Set down the listing below again, exactly as written.

── Data for processing

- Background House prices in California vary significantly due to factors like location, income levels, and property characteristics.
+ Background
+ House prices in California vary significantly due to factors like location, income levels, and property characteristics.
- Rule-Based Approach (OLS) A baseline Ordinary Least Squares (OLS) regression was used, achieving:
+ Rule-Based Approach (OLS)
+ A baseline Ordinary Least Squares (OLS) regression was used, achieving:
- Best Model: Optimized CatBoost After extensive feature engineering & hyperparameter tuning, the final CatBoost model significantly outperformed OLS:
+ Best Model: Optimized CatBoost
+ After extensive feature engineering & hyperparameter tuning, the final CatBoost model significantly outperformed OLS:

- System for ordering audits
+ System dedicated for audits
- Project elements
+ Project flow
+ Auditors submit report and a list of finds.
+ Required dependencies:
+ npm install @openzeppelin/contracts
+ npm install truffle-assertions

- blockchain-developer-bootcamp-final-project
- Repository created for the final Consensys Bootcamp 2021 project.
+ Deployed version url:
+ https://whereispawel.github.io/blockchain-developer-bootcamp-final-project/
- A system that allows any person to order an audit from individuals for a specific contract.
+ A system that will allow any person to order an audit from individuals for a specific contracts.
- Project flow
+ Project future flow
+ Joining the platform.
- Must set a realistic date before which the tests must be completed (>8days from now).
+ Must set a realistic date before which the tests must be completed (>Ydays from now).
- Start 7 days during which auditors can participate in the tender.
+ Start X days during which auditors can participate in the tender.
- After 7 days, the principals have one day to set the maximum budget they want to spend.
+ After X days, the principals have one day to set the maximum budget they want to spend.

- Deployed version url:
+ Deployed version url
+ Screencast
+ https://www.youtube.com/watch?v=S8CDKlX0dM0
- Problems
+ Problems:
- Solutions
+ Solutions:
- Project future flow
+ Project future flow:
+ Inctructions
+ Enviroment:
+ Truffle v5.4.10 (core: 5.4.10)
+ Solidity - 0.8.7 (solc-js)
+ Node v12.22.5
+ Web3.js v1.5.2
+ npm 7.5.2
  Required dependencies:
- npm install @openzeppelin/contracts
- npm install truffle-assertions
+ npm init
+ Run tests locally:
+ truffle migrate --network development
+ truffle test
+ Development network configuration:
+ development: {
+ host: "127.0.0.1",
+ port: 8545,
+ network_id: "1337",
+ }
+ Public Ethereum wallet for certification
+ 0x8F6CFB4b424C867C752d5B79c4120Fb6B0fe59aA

────

__Written answer__
- Background House prices in California vary significantly due to factors like location, income levels, and property characteristics.
+ Background
+ House prices in California vary significantly due to factors like location, income levels, and property characteristics.
- Rule-Based Approach (OLS) A baseline Ordinary Least Squares (OLS) regression was used, achieving:
+ Rule-Based Approach (OLS)
+ A baseline Ordinary Least Squares (OLS) regression was used, achieving:
- Best Model: Optimized CatBoost After extensive feature engineering & hyperparameter tuning, the final CatBoost model significantly outperformed OLS:
+ Best Model: Optimized CatBoost
+ After extensive feature engineering & hyperparameter tuning, the final CatBoost model significantly outperformed OLS:

- System for ordering audits
+ System dedicated for audits
- Project elements
+ Project flow
+ Auditors submit report and a list of finds.
+ Required dependencies:
+ npm install @openzeppelin/contracts
+ npm install truffle-assertions

- blockchain-developer-bootcamp-final-project
- Repository created for the final Consensys Bootcamp 2021 project.
+ Deployed version url:
+ https://whereispawel.github.io/blockchain-developer-bootcamp-final-project/
- A system that allows any person to order an audit from individuals for a specific contract.
+ A system that will allow any person to order an audit from individuals for a specific contracts.
- Project flow
+ Project future flow
+ Joining the platform.
- Must set a realistic date before which the tests must be completed (>8days from now).
+ Must set a realistic date before which the tests must be completed (>Ydays from now).
- Start 7 days during which auditors can participate in the tender.
+ Start X days during which auditors can participate in the tender.
- After 7 days, the principals have one day to set the maximum budget they want to spend.
+ After X days, the principals have one day to set the maximum budget they want to spend.

- Deployed version url:
+ Deployed version url
+ Screencast
+ https://www.youtube.com/watch?v=S8CDKlX0dM0
- Problems
+ Problems:
- Solutions
+ Solutions:
- Project future flow
+ Project future flow:
+ Inctructions
+ Enviroment:
+ Truffle v5.4.10 (core: 5.4.10)
+ Solidity - 0.8.7 (solc-js)
+ Node v12.22.5
+ Web3.js v1.5.2
+ npm 7.5.2
  Required dependencies:
- npm install @openzeppelin/contracts
- npm install truffle-assertions
+ npm init
+ Run tests locally:
+ truffle migrate --network development
+ truffle test
+ Development network configuration:
+ development: {
+ host: "127.0.0.1",
+ port: 8545,
+ network_id: "1337",
+ }
+ Public Ethereum wallet for certification
+ 0x8F6CFB4b424C867C752d5B79c4120Fb6B0fe59aA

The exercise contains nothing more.